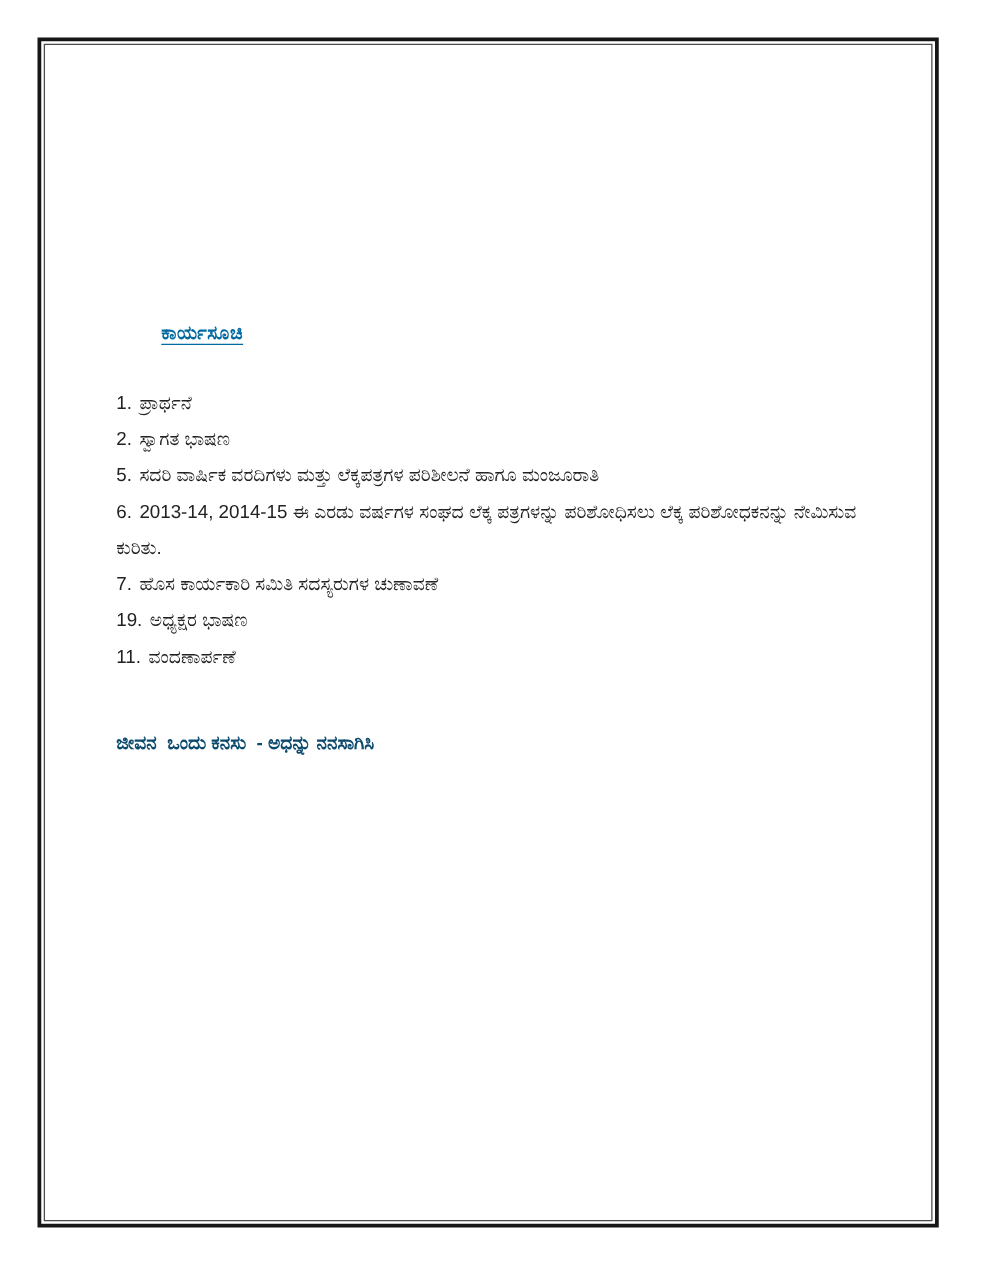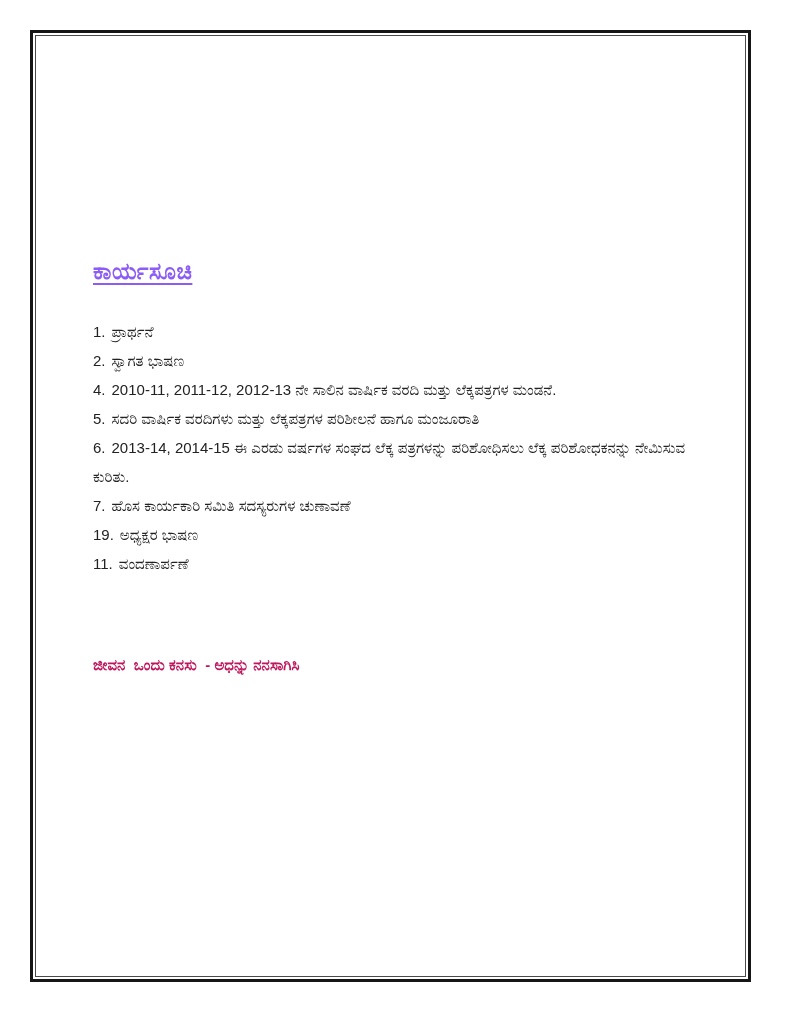--- a/index.html
+++ b/index.html
@@ -42,12 +42,13 @@
   .doc-title {
     margin-top: 258px;
     display: inline-block;
-    font-size: 23px;
+    font-size: 15px;
     font-weight: bold;
     letter-spacing: 0.5px;
-    color: #8b5cf6;
+    color: #0369a1;
     text-decoration: underline;
     text-underline-offset: 4px;
+    margin-left: 36px;
   }
   .agenda {
     margin-top: 32px;

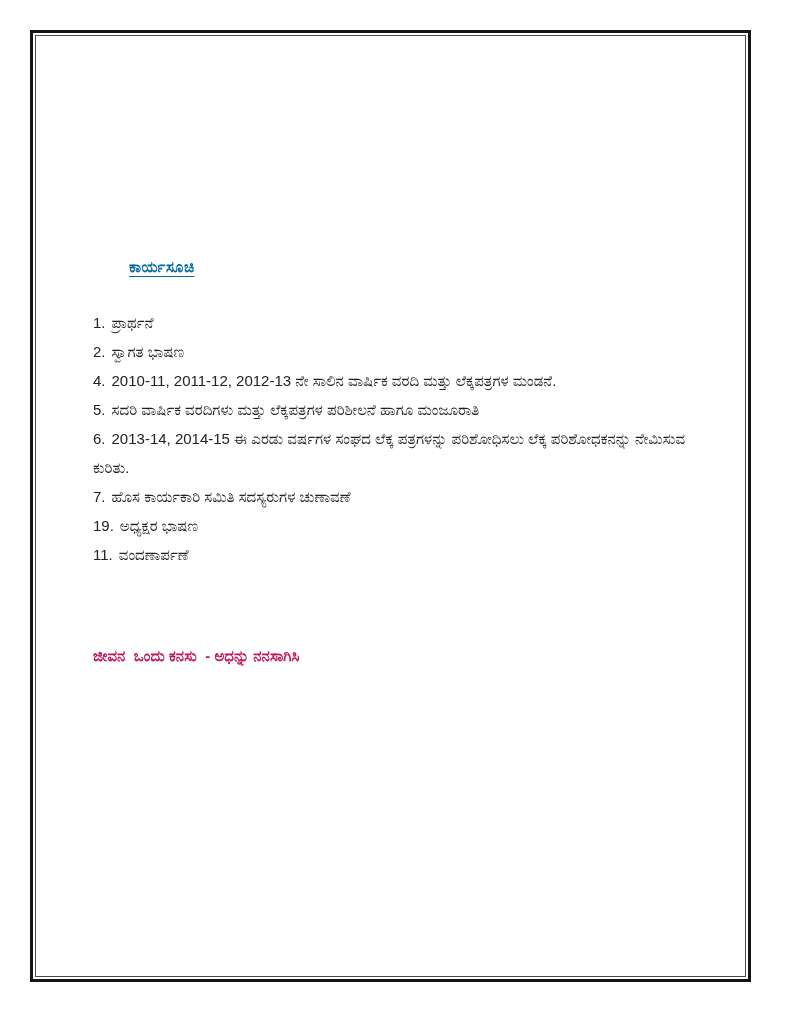--- a/index.html
+++ b/index.html
@@ -81,7 +81,6 @@
   <div class="agenda">
     <div class="agenda-item"><span class="num">1.</span><span>ಪ್ರಾರ್ಥನೆ</span></div>
     <div class="agenda-item"><span class="num">2.</span><span>ಸ್ವಾಗತ ಭಾಷಣ</span></div>
-    <div class="agenda-item"><span class="num">4.</span><span>2010-11, 2011-12, 2012-13 ನೇ ಸಾಲಿನ ವಾರ್ಷಿಕ ವರದಿ ಮತ್ತು ಲೆಕ್ಕಪತ್ರಗಳ ಮಂಡನೆ.</span></div>
     <div class="agenda-item"><span class="num">5.</span><span>ಸದರಿ ವಾರ್ಷಿಕ ವರದಿಗಳು ಮತ್ತು ಲೆಕ್ಕಪತ್ರಗಳ ಪರಿಶೀಲನೆ ಹಾಗೂ ಮಂಜೂರಾತಿ</span></div>
     <div class="agenda-item"><span class="num">6.</span><span>2013-14, 2014-15 ಈ ಎರಡು ವರ್ಷಗಳ ಸಂಘದ ಲೆಕ್ಕ ಪತ್ರಗಳನ್ನು ಪರಿಶೋಧಿಸಲು ಲೆಕ್ಕ ಪರಿಶೋಧಕನನ್ನು ನೇಮಿಸುವ ಕುರಿತು.</span></div>
     <div class="agenda-item"><span class="num">7.</span><span>ಹೊಸ ಕಾರ್ಯಕಾರಿ ಸಮಿತಿ ಸದಸ್ಯರುಗಳ ಚುಣಾವಣೆ</span></div>

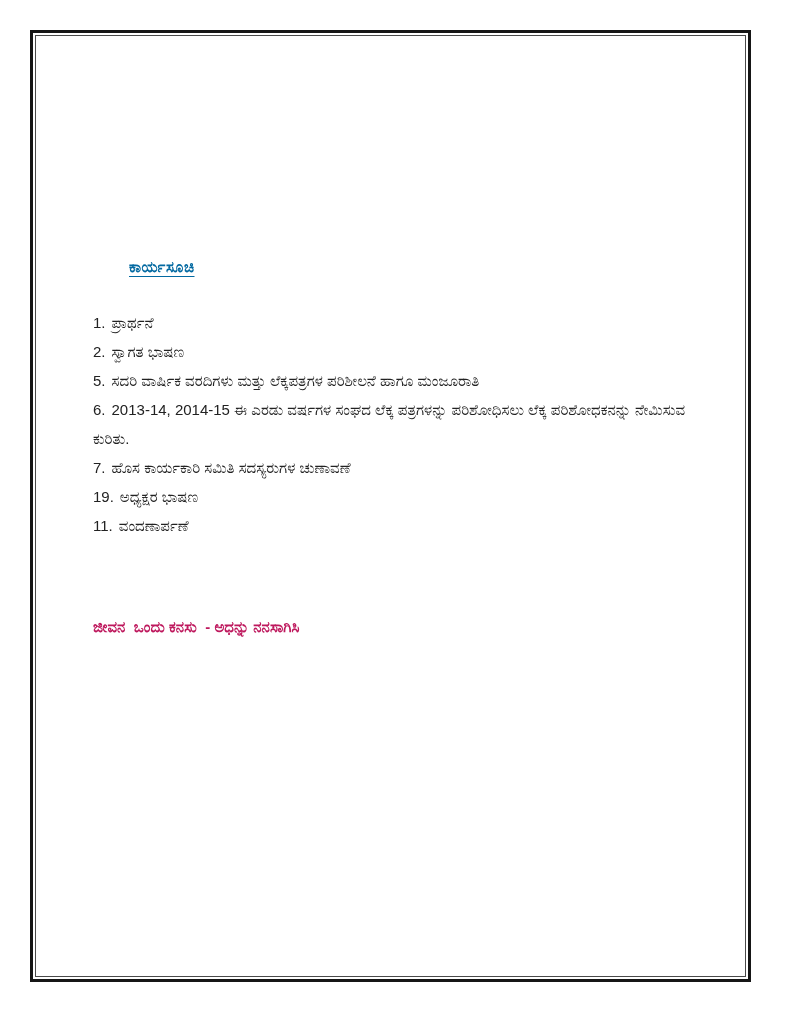--- a/index.html
+++ b/index.html
@@ -60,10 +60,10 @@
     margin-right: 6px;
   }
   .doc-footer {
-    margin-top: 78px;
+    margin-top: 46px;
     font-size: 15px;
     font-weight: bold;
-    color: #be185d;
+    color: #0c4a6e;
     white-space: pre-wrap;
   }
 </style>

__________________________________________________

_Work item_:
Across the preceding material, how many lines contain the word "underline"? State the number alone.

_Result for this task_:
2